Here's a piece from Ming. For once I'm kind of neutral about it, and I didn't even look at the pictures, really.
The comments as currently trending flow with the piece, reiterating the point I am about to make, so they might be worth a skim.
The whole enterprise in which these people are engaged has the cart before the horse, or possibly they've actually got a cat in the harness backwards.
They're taking about locations, cities, and how photographically interesting or not this city is, or that, and the relative advantages to being a visitor versus a native. Ming talks about how infrequently the light is good in Kuala Lumpur.
The essential problem throughout is that these people are all shooting things. And, since they have read on the internet about The Light! They know they want 'good light'.
Who the hell wants a flattering picture of a building? There are various reasons the building's architect or owner might want some flattering pictures of it, but I certainly don't want to hang one on my wall.
If instead of photographing things, you photograph ideas, then the only quality of a location that matters is whether or not you have ideas there. I am amused that Ming finds it hard to photograph Kuala Lumpur because, basically, it looks wrong.
Nothing looks wrong. Everything looks just like itself. Why on earth would you want to shoot Kuala Lumpur like it's Chicago? Shoot it like itself and you might get something worth keeping. Shoot it like some low rent Chicago and its gonna look like a low rent Chicago.
I followed Ming for a while and then gave up. He is technically superb, few can touch him, and the info he puts out is excellent. When I got my first digital camera, a Sony Cybershot, I realized that now 'any idiot' could produce a great photo. Properly exposed and correctly focused, things that always gave me trouble with my all manual SLR, was no longer an issue. I felt a great sense of relief, because I realized that I could give up the pursuit of 'technical excellence' and instead concentrate on bringing out things like emotion, and atmosphere in my photos, things that really mattered to me. Everybody has a different take on photography and mine just totally diverges from Ming's - so be it.
ReplyDeleteI think that Ming Thein definitely has ideas; it's just that they don't seem to be your kind of ideas (as seem to be manifest in your Nov. 5 "Mist and Spirits").
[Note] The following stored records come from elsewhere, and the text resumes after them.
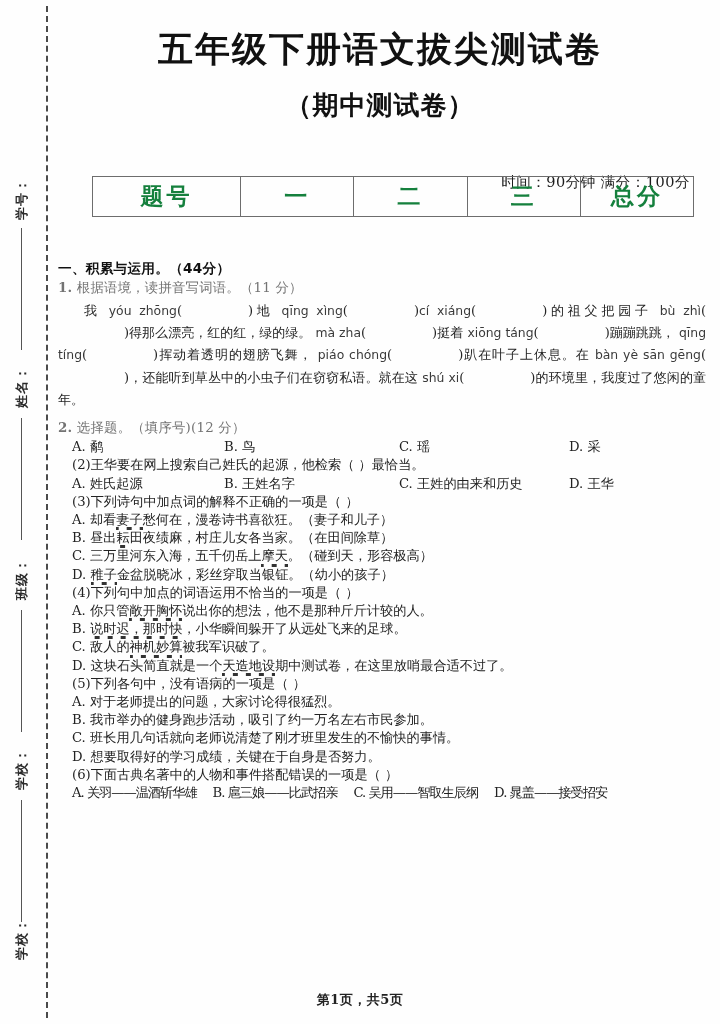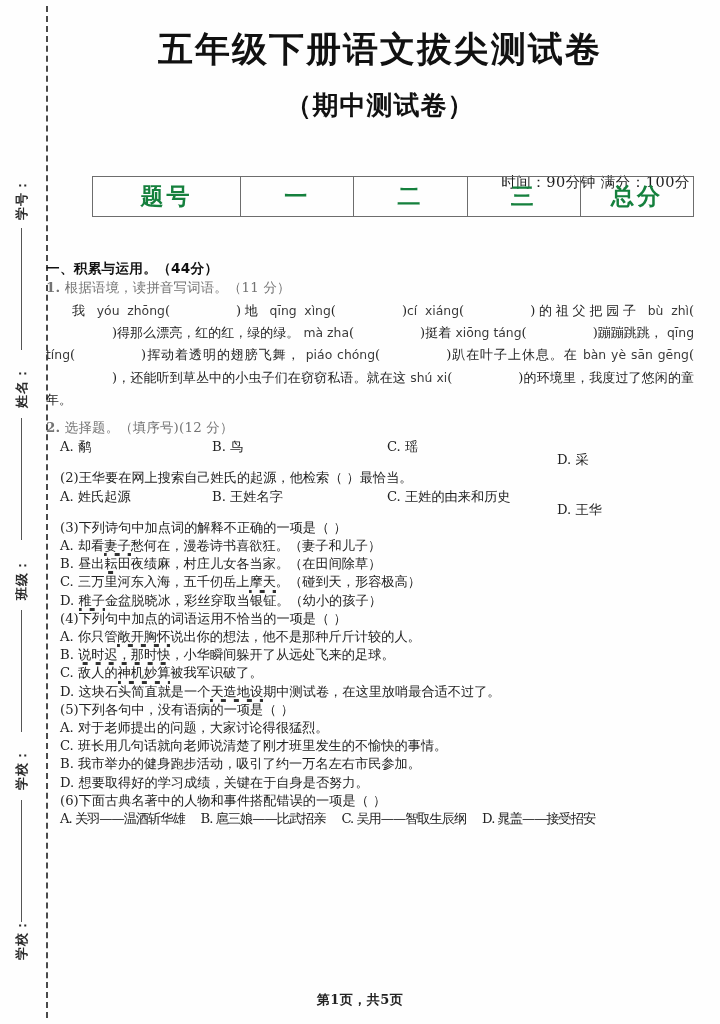--- a/index.html
+++ b/index.html
@@ -120,21 +120,21 @@
     font-size: 23px;
     font-weight: 700;
     color: #15803d;
     letter-spacing: 3px;
   }
   .score-table td.head-cell { width: 148px; }
 
   
   .content {
     position: absolute;
-    left: 46px;
+    left: 58px;
     top: 262px;
     width: 648px;
     font-size: 13.2px;
     line-height: 1.0;
     color: #262626;
   }
   .sec-title {
     font-family: "DejaVu Sans", "Liberation Sans", sans-serif;
     font-size: 13.6px;
     font-weight: 700;
@@ -180,21 +180,21 @@
     font-size: 13.2px;
     margin: 0 0 5px 0;
     padding-left: 14px;
     display: flex;
     color: #222;
   }
   .opts-row.wide > span { flex: 0 0 auto; }
   .opt-a { width: 152px; }
   .opt-b { width: 175px; }
   .opt-c { width: 170px; }
-  .opt-d { width: auto; margin-top: 13px; }
+  .opt-d { width: auto; }
   .opt-list-line {
     font-family: "DejaVu Serif", "Liberation Serif", serif;
     font-size: 13.2px;
     margin: 0 0 5px 0;
     padding-left: 14px;
     color: #222;
   }
   .opt-inline { margin-right: 16px; display: inline-block; }
   .emph {
     position: relative;
@@ -345,24 +345,24 @@
     </div>
     <div class="opt-list-line">
       <span>D. </span><span>这块石头简直就是一个</span><span class="emph">天造地设</span><span>期中测试卷，在这里放哨最合适不过了。</span>
     </div>
 
     <div class="sub-q">(5)下列各句中，没有语病的一项是（      ）</div>
     <div class="opt-list-line">
       <span>A. </span><span>对于老师提出的问题，大家讨论得很猛烈。</span>
     </div>
     <div class="opt-list-line">
+      <span>B. </span><span>我市举办的健身跑步活动，吸引了约一万名左右市民参加。</span>
+    </div>
+    <div class="opt-list-line">
       <span>C. </span><span>班长用几句话就向老师说清楚了刚才班里发生的不愉快的事情。</span>
-    </div>
-    <div class="opt-list-line">
-      <span>B. </span><span>我市举办的健身跑步活动，吸引了约一万名左右市民参加。</span>
     </div>
     <div class="opt-list-line">
       <span>D. </span><span>想要取得好的学习成绩，关键在于自身是否努力。</span>
     </div>
 
     <div class="sub-q">(6)下面古典名著中的人物和事件搭配错误的一项是（      ）</div>
     <div class="opt-list-line dash-cn">
       <span class="opt-inline">A. 关羽——温酒斩华雄</span><span class="opt-inline">B. 扈三娘——比武招亲</span><span class="opt-inline">C. 吴用——智取生辰纲</span><span class="opt-inline">D. 晁盖——接受招安</span>
     </div>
What he seems to me to be after in today's posting (and in many previous ones) is a kind of abstract art, in which Jay Maisel's trinity of "light, gesture, color" is manifest in the lines, surfaces, and lighting of urban buildings. It's no more justified to say that he has no ideas than that Mondrian or Malevich or Sheeler had no ideas. Given that he's using photography rather than paint, he depends on the brightness, directionality, and quality of light (as well as the building geometries and surfaces) to bring his ideas to life.
ReplyDeleteI am quite sure Mr. Thein would agree with you.